(TASK MATERIAL)

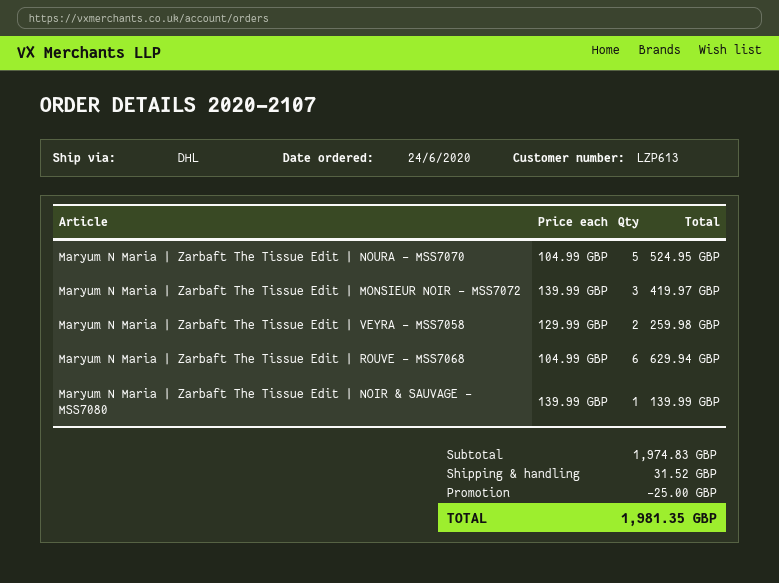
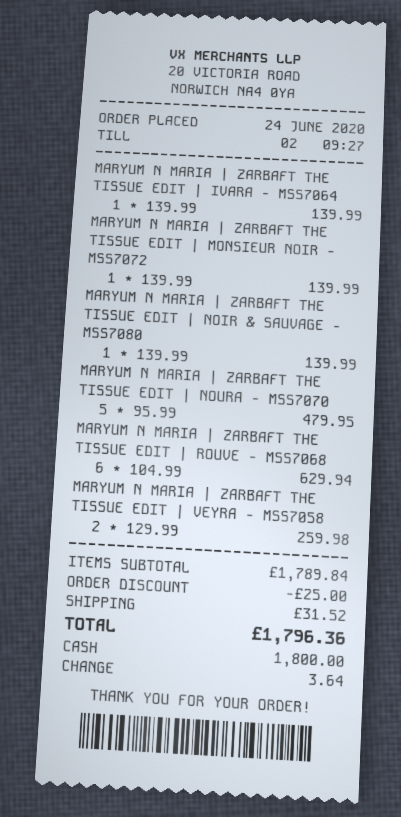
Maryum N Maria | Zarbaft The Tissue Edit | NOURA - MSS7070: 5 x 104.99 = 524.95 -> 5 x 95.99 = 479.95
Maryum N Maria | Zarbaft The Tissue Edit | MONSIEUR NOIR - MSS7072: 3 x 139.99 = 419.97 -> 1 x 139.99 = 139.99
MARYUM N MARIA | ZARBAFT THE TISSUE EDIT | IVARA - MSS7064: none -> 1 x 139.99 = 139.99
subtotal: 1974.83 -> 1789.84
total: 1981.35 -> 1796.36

(End TASK MATERIAL)

WHAT IS REQUIRED
A faithful copy of all the data above, without its pictures, is the expected result.

RESPONSE BELOW
Maryum N Maria | Zarbaft The Tissue Edit | NOURA - MSS7070: 5 x 104.99 = 524.95 -> 5 x 95.99 = 479.95
Maryum N Maria | Zarbaft The Tissue Edit | MONSIEUR NOIR - MSS7072: 3 x 139.99 = 419.97 -> 1 x 139.99 = 139.99
MARYUM N MARIA | ZARBAFT THE TISSUE EDIT | IVARA - MSS7064: none -> 1 x 139.99 = 139.99
subtotal: 1974.83 -> 1789.84
total: 1981.35 -> 1796.36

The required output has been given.